I noticed a strange connection tonight when watching "Normal Again" and "Primeval" back-to-back (with commentary). Buffy kills the "Normal Again" beastie and Adam in the same way: she punches through their chests and removes their "hearts." And both of these scenarios deal with Buffy reconciling with her friends, choosing to stay together with them. I don't know that it was intentional at all, but I find it interesting.
(Another reason I love "Normal Again" is that it has some really funny lines, like Andrew's "I really think to pull this off we're going to need at least eight other people," the Spike/Xander exchange "You didn't tell me it was a Gl'ark Fghjkwhatever!"/"Cause I can't say--," and Xander's "I altered his reality!")
The Buffy Animated Series will apparently explore parts of Buffy's high school career in the dawn-memories. Which I think is kinda interesting.
I think it'd be interesting to see some Rozencrantz and Guildenstern/The Zeppo-style episodes, with familiar plots from Season 1 or 2 seen from the margins while we follow Dawn on a separate little adventure.
I'm pretty meh on Dawn in general, but she had some great moments. Mostly when she was being snarky rather than whiny. I loved "No one gets me".
Andrew's "I really think to pull this off we're going to need at least eight other people,"
Not enough 'Hee!' in the world.
The Czech monks really screwed Buffy over. Not only do they saddle her with an annoying kid sister that's being hunted by a god and has an unparalleled talent for getting into trouble even after Glory bites the dust, it also appears that their memory retcon turned Buffy from a troubled delinquent to an asylum inmate and cost her her relationship with her father (who seemed a bit distant beforehand but certainly not the careless absentee father he became as of Joyce's death).

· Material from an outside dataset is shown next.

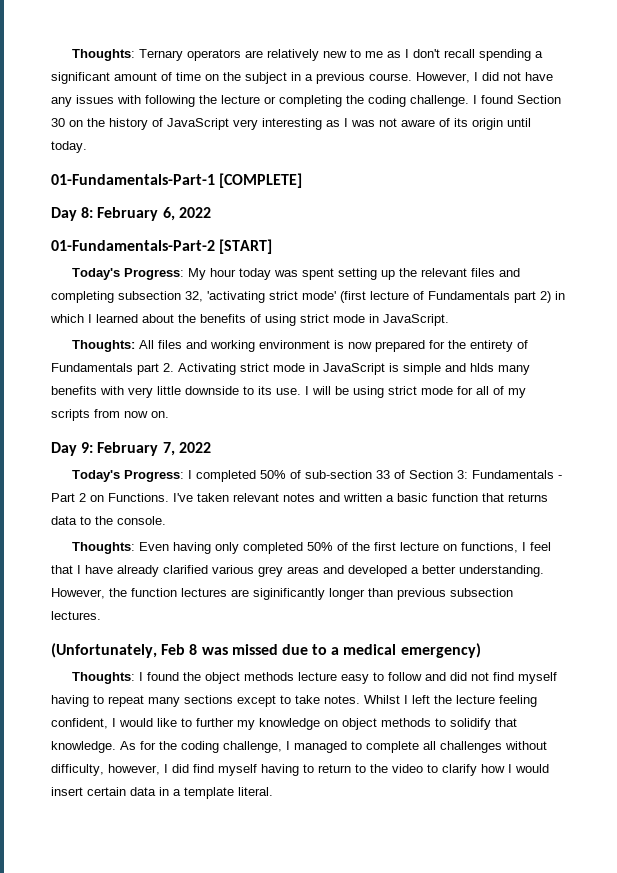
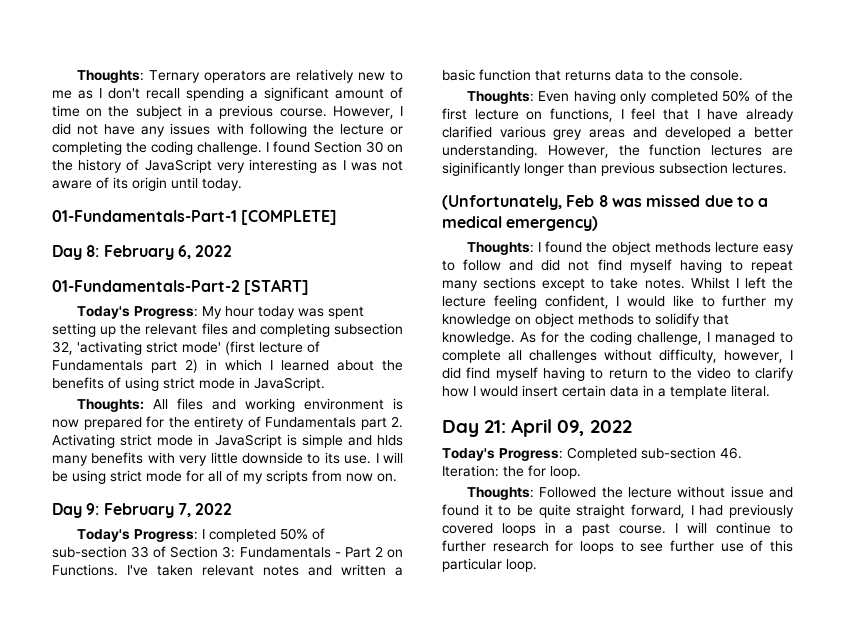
(273, 791) none -> [442,419,632,437] [442,447,742,461] [442,465,581,479] [466,486,793,500] [442,504,794,518] [442,522,793,536] [442,540,793,554] [442,558,537,572] // Day 21: April 09, 2022 // Today's Progress: Completed sub-section 46. Iteration: the for loop. // Thoughts: Followed the lecture without issue and found it to be quite straight forward, I had previously covered loops in a past course. I will continue to further research for loops to see further use of this particular loop.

(Do I actually really sit this alone in the "I really like Dawn" corner?)
I'm with you.
The Czech monks really screwed Buffy over.
I agree-and I kind of like that they did, as it fits in very well with the whole ethical grayness of the Buffyverse. As with Angel's behavior in Season 5, or Giles in The Gift, the monks were willing to do harm to prevent a greater harm.
But the first four seasons did happen the way they did. It's just that no one remembers it that way. All this insertion of Dawn into the story is just looking at fake memories.
But the first four seasons did happen the way they did. It's just that no one remembers it that way. All this insertion of Dawn into the story is just looking at fake memories.
I still find it distancing to remember things differently from the characters--at least in a situation where a) no one's got the memories I do and b) the story doesn't problematize this at all. (The Connor-forgetting in "Home" doesn't bug me the same way, for instance.)